For each record below, give an exact transcription.
MATERIAL TO PROCESS: Begin
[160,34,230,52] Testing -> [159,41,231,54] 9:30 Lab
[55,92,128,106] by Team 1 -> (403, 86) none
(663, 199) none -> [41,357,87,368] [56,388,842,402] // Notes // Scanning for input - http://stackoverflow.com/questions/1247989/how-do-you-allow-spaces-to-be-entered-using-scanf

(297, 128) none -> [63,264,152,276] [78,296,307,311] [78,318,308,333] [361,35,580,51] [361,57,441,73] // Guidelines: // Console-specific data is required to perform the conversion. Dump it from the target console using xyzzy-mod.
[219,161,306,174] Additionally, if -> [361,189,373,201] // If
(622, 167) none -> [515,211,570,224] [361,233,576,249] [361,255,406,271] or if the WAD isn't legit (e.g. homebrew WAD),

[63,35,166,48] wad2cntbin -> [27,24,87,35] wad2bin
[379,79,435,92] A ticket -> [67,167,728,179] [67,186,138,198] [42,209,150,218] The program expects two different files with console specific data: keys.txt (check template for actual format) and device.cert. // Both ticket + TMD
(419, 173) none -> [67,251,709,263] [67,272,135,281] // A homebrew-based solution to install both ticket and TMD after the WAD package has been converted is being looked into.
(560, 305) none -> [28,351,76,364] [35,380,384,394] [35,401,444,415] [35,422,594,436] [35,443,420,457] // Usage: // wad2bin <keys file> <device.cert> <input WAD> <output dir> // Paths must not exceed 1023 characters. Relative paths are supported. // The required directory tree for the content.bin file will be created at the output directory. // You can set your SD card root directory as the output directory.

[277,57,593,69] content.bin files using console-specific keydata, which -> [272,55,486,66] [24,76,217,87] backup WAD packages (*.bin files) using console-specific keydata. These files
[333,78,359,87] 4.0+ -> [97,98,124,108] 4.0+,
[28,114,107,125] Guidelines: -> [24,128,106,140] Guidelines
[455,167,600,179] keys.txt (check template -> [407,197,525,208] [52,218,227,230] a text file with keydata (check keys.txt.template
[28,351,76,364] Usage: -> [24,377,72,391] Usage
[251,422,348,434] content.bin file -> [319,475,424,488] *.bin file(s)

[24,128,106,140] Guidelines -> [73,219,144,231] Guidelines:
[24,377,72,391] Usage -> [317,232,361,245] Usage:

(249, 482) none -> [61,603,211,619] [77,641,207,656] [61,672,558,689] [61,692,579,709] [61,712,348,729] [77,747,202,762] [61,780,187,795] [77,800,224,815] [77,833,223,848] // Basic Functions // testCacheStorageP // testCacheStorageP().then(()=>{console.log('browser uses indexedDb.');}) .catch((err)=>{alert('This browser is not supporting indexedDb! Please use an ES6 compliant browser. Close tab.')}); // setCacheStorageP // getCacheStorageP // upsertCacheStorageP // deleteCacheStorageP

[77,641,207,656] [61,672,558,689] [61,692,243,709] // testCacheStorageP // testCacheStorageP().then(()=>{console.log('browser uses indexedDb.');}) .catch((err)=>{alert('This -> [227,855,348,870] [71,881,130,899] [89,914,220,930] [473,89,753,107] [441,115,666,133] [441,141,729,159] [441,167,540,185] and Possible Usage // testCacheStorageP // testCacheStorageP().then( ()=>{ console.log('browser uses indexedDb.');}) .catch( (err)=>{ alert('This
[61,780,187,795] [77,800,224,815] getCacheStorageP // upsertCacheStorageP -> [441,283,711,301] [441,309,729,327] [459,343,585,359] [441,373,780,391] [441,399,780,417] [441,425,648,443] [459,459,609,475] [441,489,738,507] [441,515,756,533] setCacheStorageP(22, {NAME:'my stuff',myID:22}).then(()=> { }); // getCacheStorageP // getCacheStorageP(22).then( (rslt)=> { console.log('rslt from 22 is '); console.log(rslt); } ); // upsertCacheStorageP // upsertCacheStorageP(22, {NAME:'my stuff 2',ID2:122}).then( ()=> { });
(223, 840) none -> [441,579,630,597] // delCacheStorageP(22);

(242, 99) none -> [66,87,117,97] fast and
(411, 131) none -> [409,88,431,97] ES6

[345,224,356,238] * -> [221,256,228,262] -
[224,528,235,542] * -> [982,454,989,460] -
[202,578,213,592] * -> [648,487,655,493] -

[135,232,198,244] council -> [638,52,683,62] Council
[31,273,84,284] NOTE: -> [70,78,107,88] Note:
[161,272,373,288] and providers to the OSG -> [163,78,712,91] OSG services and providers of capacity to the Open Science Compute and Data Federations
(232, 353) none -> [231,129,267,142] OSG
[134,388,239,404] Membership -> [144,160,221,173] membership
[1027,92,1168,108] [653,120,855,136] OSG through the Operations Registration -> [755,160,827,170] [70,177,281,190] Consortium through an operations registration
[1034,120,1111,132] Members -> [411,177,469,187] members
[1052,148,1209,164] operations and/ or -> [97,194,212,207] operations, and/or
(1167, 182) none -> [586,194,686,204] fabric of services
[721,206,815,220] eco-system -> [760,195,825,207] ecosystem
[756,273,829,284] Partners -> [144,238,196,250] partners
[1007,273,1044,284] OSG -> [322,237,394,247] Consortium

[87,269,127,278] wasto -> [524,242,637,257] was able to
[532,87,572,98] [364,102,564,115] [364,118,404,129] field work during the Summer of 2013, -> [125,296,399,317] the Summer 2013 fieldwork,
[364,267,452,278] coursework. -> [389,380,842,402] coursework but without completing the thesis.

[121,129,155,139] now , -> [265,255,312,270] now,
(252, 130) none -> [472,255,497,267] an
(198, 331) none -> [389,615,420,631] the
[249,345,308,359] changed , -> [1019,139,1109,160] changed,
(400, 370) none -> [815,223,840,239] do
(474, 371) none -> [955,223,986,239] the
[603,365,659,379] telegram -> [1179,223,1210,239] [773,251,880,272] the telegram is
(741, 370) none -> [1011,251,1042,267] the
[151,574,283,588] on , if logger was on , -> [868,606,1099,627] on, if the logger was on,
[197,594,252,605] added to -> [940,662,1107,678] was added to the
MATERIAL TO PROCESS: End
▶ _EXERCISE OUTPUT_
[160,34,230,52] Testing -> [159,41,231,54] 9:30 Lab
[55,92,128,106] by Team 1 -> (403, 86) none
(663, 199) none -> [41,357,87,368] [56,388,842,402] // Notes // Scanning for input - http://stackoverflow.com/questions/1247989/how-do-you-allow-spaces-to-be-entered-using-scanf

(297, 128) none -> [63,264,152,276] [78,296,307,311] [78,318,308,333] [361,35,580,51] [361,57,441,73] // Guidelines: // Console-specific data is required to perform the conversion. Dump it from the target console using xyzzy-mod.
[219,161,306,174] Additionally, if -> [361,189,373,201] // If
(622, 167) none -> [515,211,570,224] [361,233,576,249] [361,255,406,271] or if the WAD isn't legit (e.g. homebrew WAD),

[63,35,166,48] wad2cntbin -> [27,24,87,35] wad2bin
[379,79,435,92] A ticket -> [67,167,728,179] [67,186,138,198] [42,209,150,218] The program expects two different files with console specific data: keys.txt (check template for actual format) and device.cert. // Both ticket + TMD
(419, 173) none -> [67,251,709,263] [67,272,135,281] // A homebrew-based solution to install both ticket and TMD after the WAD package has been converted is being looked into.
(560, 305) none -> [28,351,76,364] [35,380,384,394] [35,401,444,415] [35,422,594,436] [35,443,420,457] // Usage: // wad2bin <keys file> <device.cert> <input WAD> <output dir> // Paths must not exceed 1023 characters. Relative paths are supported. // The required directory tree for the content.bin file will be created at the output directory. // You can set your SD card root directory as the output directory.

[277,57,593,69] content.bin files using console-specific keydata, which -> [272,55,486,66] [24,76,217,87] backup WAD packages (*.bin files) using console-specific keydata. These files
[333,78,359,87] 4.0+ -> [97,98,124,108] 4.0+,
[28,114,107,125] Guidelines: -> [24,128,106,140] Guidelines
[455,167,600,179] keys.txt (check template -> [407,197,525,208] [52,218,227,230] a text file with keydata (check keys.txt.template
[28,351,76,364] Usage: -> [24,377,72,391] Usage
[251,422,348,434] content.bin file -> [319,475,424,488] *.bin file(s)

[24,128,106,140] Guidelines -> [73,219,144,231] Guidelines:
[24,377,72,391] Usage -> [317,232,361,245] Usage:

(249, 482) none -> [61,603,211,619] [77,641,207,656] [61,672,558,689] [61,692,579,709] [61,712,348,729] [77,747,202,762] [61,780,187,795] [77,800,224,815] [77,833,223,848] // Basic Functions // testCacheStorageP // testCacheStorageP().then(()=>{console.log('browser uses indexedDb.');}) .catch((err)=>{alert('This browser is not supporting indexedDb! Please use an ES6 compliant browser. Close tab.')}); // setCacheStorageP // getCacheStorageP // upsertCacheStorageP // deleteCacheStorageP

[77,641,207,656] [61,672,558,689] [61,692,243,709] // testCacheStorageP // testCacheStorageP().then(()=>{console.log('browser uses indexedDb.');}) .catch((err)=>{alert('This -> [227,855,348,870] [71,881,130,899] [89,914,220,930] [473,89,753,107] [441,115,666,133] [441,141,729,159] [441,167,540,185] and Possible Usage // testCacheStorageP // testCacheStorageP().then( ()=>{ console.log('browser uses indexedDb.');}) .catch( (err)=>{ alert('This
[61,780,187,795] [77,800,224,815] getCacheStorageP // upsertCacheStorageP -> [441,283,711,301] [441,309,729,327] [459,343,585,359] [441,373,780,391] [441,399,780,417] [441,425,648,443] [459,459,609,475] [441,489,738,507] [441,515,756,533] setCacheStorageP(22, {NAME:'my stuff',myID:22}).then(()=> { }); // getCacheStorageP // getCacheStorageP(22).then( (rslt)=> { console.log('rslt from 22 is '); console.log(rslt); } ); // upsertCacheStorageP // upsertCacheStorageP(22, {NAME:'my stuff 2',ID2:122}).then( ()=> { });
(223, 840) none -> [441,579,630,597] // delCacheStorageP(22);

(242, 99) none -> [66,87,117,97] fast and
(411, 131) none -> [409,88,431,97] ES6

[345,224,356,238] * -> [221,256,228,262] -
[224,528,235,542] * -> [982,454,989,460] -
[202,578,213,592] * -> [648,487,655,493] -

[135,232,198,244] council -> [638,52,683,62] Council
[31,273,84,284] NOTE: -> [70,78,107,88] Note:
[161,272,373,288] and providers to the OSG -> [163,78,712,91] OSG services and providers of capacity to the Open Science Compute and Data Federations
(232, 353) none -> [231,129,267,142] OSG
[134,388,239,404] Membership -> [144,160,221,173] membership
[1027,92,1168,108] [653,120,855,136] OSG through the Operations Registration -> [755,160,827,170] [70,177,281,190] Consortium through an operations registration
[1034,120,1111,132] Members -> [411,177,469,187] members
[1052,148,1209,164] operations and/ or -> [97,194,212,207] operations, and/or
(1167, 182) none -> [586,194,686,204] fabric of services
[721,206,815,220] eco-system -> [760,195,825,207] ecosystem
[756,273,829,284] Partners -> [144,238,196,250] partners
[1007,273,1044,284] OSG -> [322,237,394,247] Consortium

[87,269,127,278] wasto -> [524,242,637,257] was able to
[532,87,572,98] [364,102,564,115] [364,118,404,129] field work during the Summer of 2013, -> [125,296,399,317] the Summer 2013 fieldwork,
[364,267,452,278] coursework. -> [389,380,842,402] coursework but without completing the thesis.

[121,129,155,139] now , -> [265,255,312,270] now,
(252, 130) none -> [472,255,497,267] an
(198, 331) none -> [389,615,420,631] the
[249,345,308,359] changed , -> [1019,139,1109,160] changed,
(400, 370) none -> [815,223,840,239] do
(474, 371) none -> [955,223,986,239] the
[603,365,659,379] telegram -> [1179,223,1210,239] [773,251,880,272] the telegram is
(741, 370) none -> [1011,251,1042,267] the
[151,574,283,588] on , if logger was on , -> [868,606,1099,627] on, if the logger was on,
[197,594,252,605] added to -> [940,662,1107,678] was added to the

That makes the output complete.